Friday, July 30, 2010

Social Security: old allies become new enemies

In the study of Social Insurance and Economic Security its been a known-known, stretching back to the 1970’s, that general increases in life expectancy and future life expectancy of the group representing a population blip (baby boomers) spelled danger regarding the future insolvency of Social Security. Today this known-known has finally become a mainstream topic regarding Social Security insolvency.

Focusing on the topics of life expectancy and the population blip of baby boomers, regarding Social Security, one must remember that this topic, political-economy enemies of Social Security regarding insolvency, were once political-economy allies of Social Security‘s supposed solvency. How so?

At the advent of Social Security in the 1930’s the benefits were payable at the recipients age 65 whereas the average life expectancy was age 61. Hence a marginal amount of recipients existed while a large amount of contributors existed to maintain the cash flow that generated benefits to recipients. Life expectancy has increased over the years in a gently sloping fashion, yet year after year life expectancy marches on at a an ever increasing rate. For example, life expectancy in 1935 was 61.7, 1940 was 62.9, 1950 was 68.2, 1960 was 69.7, 1970 was 70.8, arriving some 35 years later at 77.8 in 2005. (1)

The gently sloping increase in life expectancy from 1935 to 1970, an increase of 9.1 years over 35 years, left social security appearing long term solvent as the group generating tax revenue for benefits was still larger than the recipient group.

By 1985 life expectancy had reached 74.7 and the recipient group was now living 13 years longer than the 1935 group and the size of the group was growing ever larger. Now life expectancy was becoming the enemy of Social Security long term solvency. Enter the baby boomers.

Those sixty four million children born between 1945 and 1964 became an ally to the supposed long term solvency of Social Security. (2) By 1985 most if not all of the baby boomer had entered the work force. This mammoth group replenished and expanded the group generating tax revenue for the ever expanding and ever longer living recipient group. Hence the baby boomer group through sheer numbers and increasing incomes, lead to increased Social Security revenue which temporally continued the facade of long term solvency regarding Social Security.

Therefore, what is now the mainstream topic of Social Security future insolvency, life expectancy of the recipient group and the sheer increase in the numbers of recipients caused by aging baby boomers, publicized as the enemies of Social Security solvency, were once upon a time the allies of the facade of long term Social Security solvency.



Sunday, July 25, 2010

ObamaCare: price fixing scheme as the norm.

What has become more than apparent, through the health-care debate and now "law of the land", is that ObamaCare hinges on a price fixing scheme.

We know for a fact that no price fixing scheme, in all of recorded economic history, has ever been successful. Rather bad track record?!? Price fixing merely affects supply quantitatively and qualitatively. Or, alternatively, supply merely deteriorates in quality and the the new lower quality supply is rationed over time.

Looking beyond the basic price fixing scheme, Thomas Sowell, in his book Applied Economics, makes an excellent observation/argument that all government run health-care is always based on price controls. Moreover, Sowell explains "why" government run health-care is always based on price controls.
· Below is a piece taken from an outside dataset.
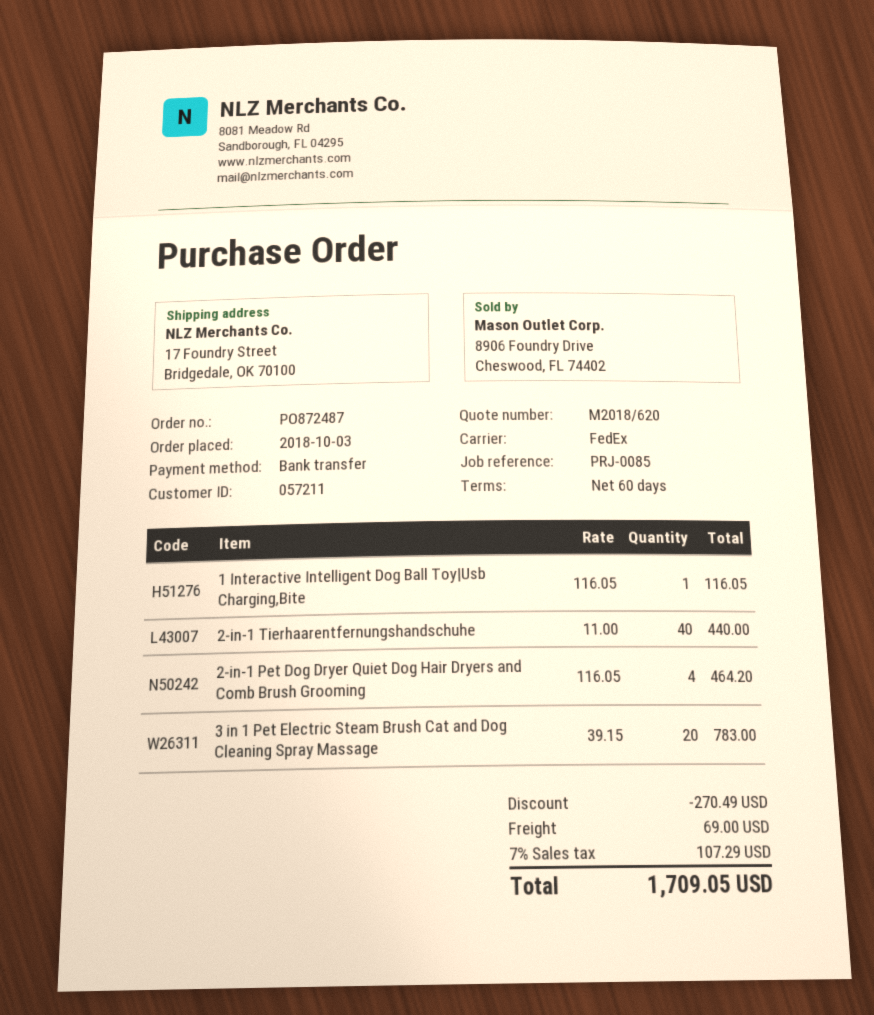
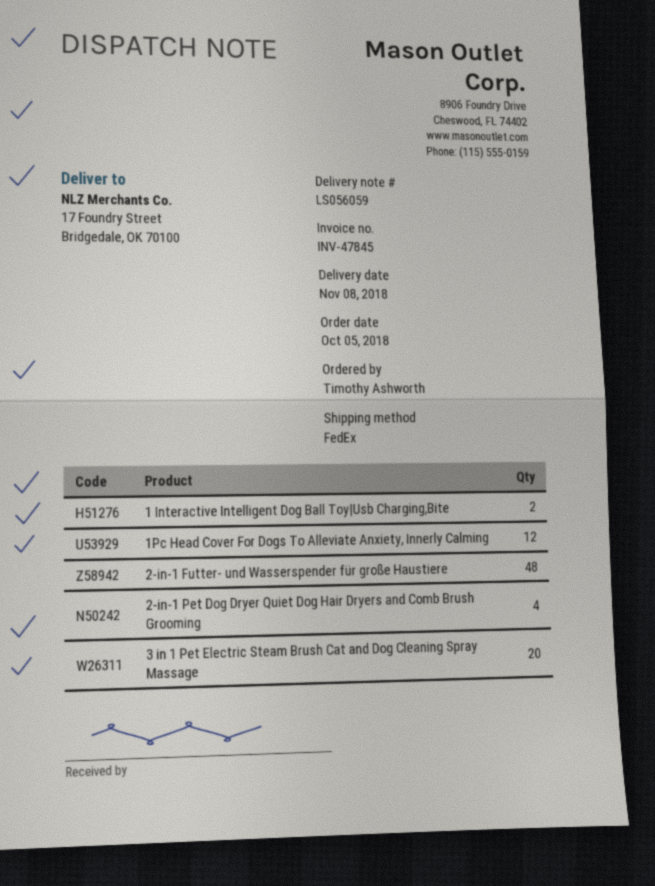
order date: 2018-10-03 -> 2018-10-05
1 Interactive Intelligent Dog Ball Toy|Usb Charging,Bite: 1 -> 2
2-in-1 Tierhaarentfernungshandschuhe: 40 -> none
1Pc Head Cover For Dogs To Alleviate Anxiety, Innerly Calming: none -> 12
2-in-1 Futter- und Wasserspender für große Haustiere: none -> 48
Sowell's observation may surprise you!

Paraphrasing Sowell, the legislator-politician has discovered that government run health-care is a very, very expensive proposition. That government run health-care, over time, eats up larger and larger and larger chunks of tax revenue that could be used for other existing spending programs or newly proposed/future spending programs. Hence it boils down to the competition among government spending programs that has lead the legislator-politician to employ price controls regarding government run health-care. Government run health-care price controls exist in order to leave behind more tax revenue for the legislator-politician's current and future spending programs.
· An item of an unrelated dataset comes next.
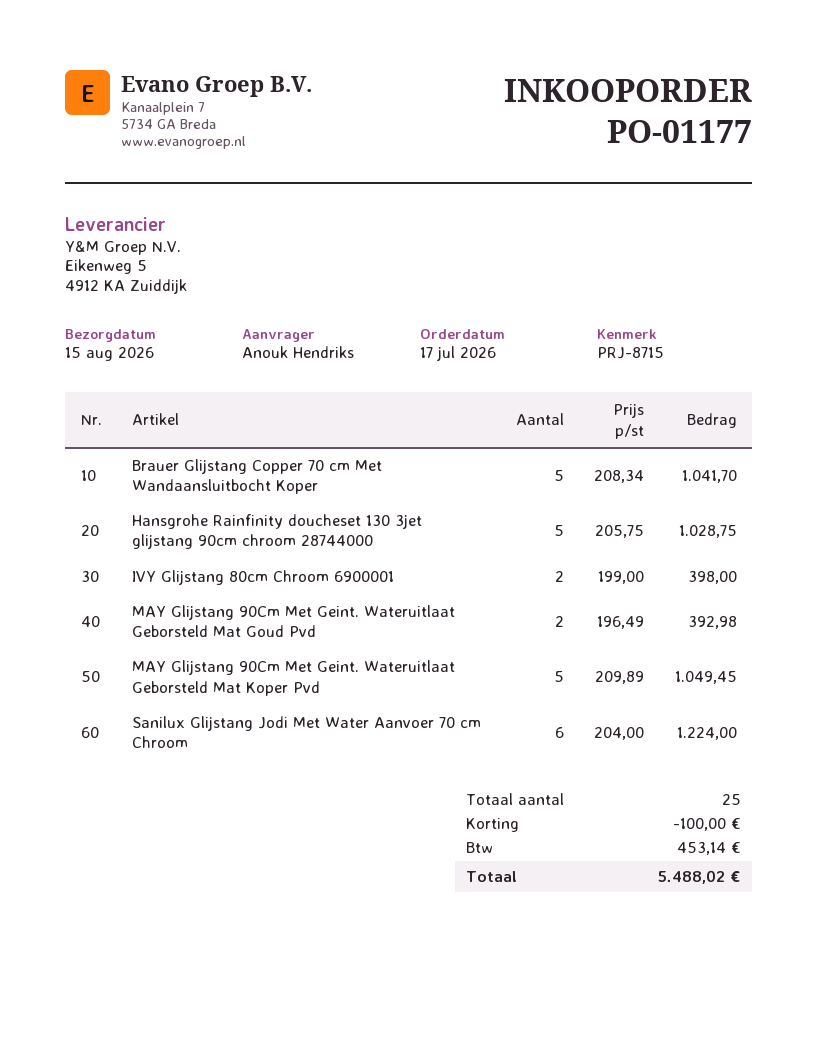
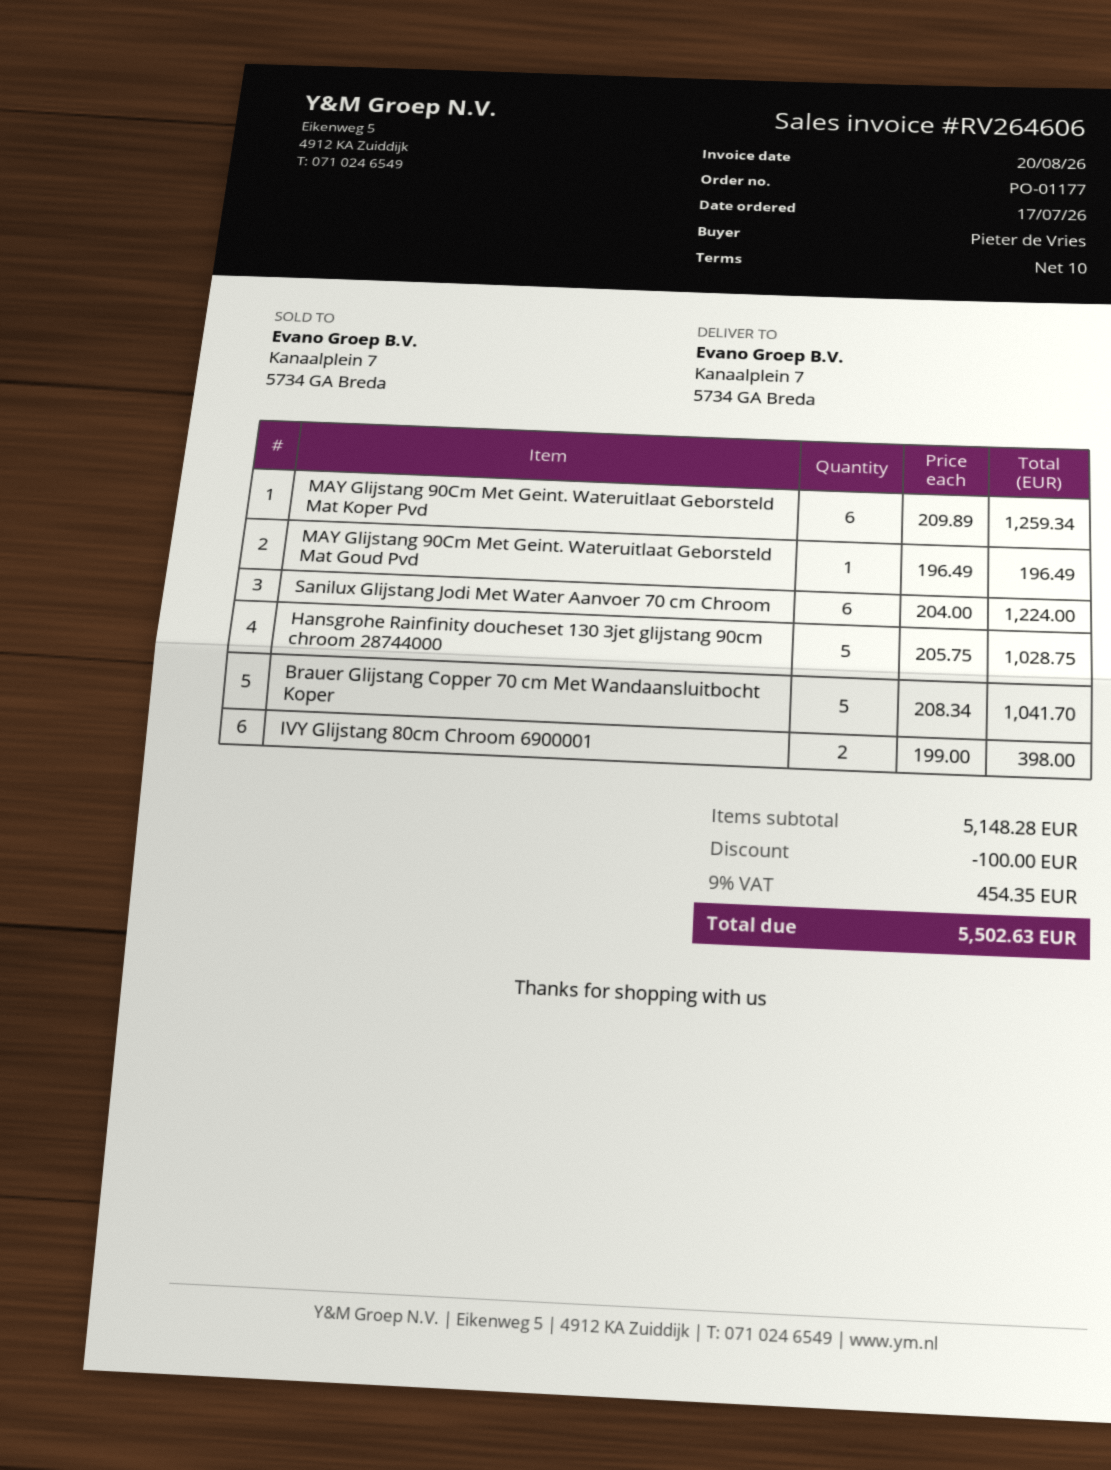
ordered by: Anouk Hendriks -> Pieter de Vries
MAY Glijstang 90Cm Met Geint. Wateruitlaat Geborsteld Mat Goud Pvd: 2 x 196.49 = 392.98 -> 1 x 196.49 = 196.49
MAY Glijstang 90Cm Met Geint. Wateruitlaat Geborsteld Mat Koper Pvd: 5 x 209.89 = 1049.45 -> 6 x 209.89 = 1259.34
tax: 453.14 -> 454.35
total: 5488.02 -> 5502.63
If Sowell is correct, then Obama-Care is merely following a predetermined formula, set long ago, for any and all government run health-care program: price controls. That the price control scheme is employed by politicos as the politicos would rather impose qualitative and quantitative supply problems regarding government run health-care, to be experienced and dealt with by the participants of the government run health-care program, in favor of continued or proposed spending in areas far, far removed from the health-care arena.

The question that begs asking: is the participant in a government run health-care plan directly paying for exogenous politico spending areas, through qualitative and quantitative reductions in supply, by way of price fixing? For example, Jane needs a hip replacement. Jane must wait months and months for the surgery and is assigned to a less than up-to-date facility which lacks adequate staffing and adequate supplies. Does Jane's long wait and reduced quality of health-care translate directly to funding other politico spending programs? Jane's very long wait and quality reduction is funding an agriculture subsidy? Funding a pension payment for a retired government employee? Funding re-paving a roadway? Funding the department of education? Better yet, is Jane funding a newly proposed politico spending program?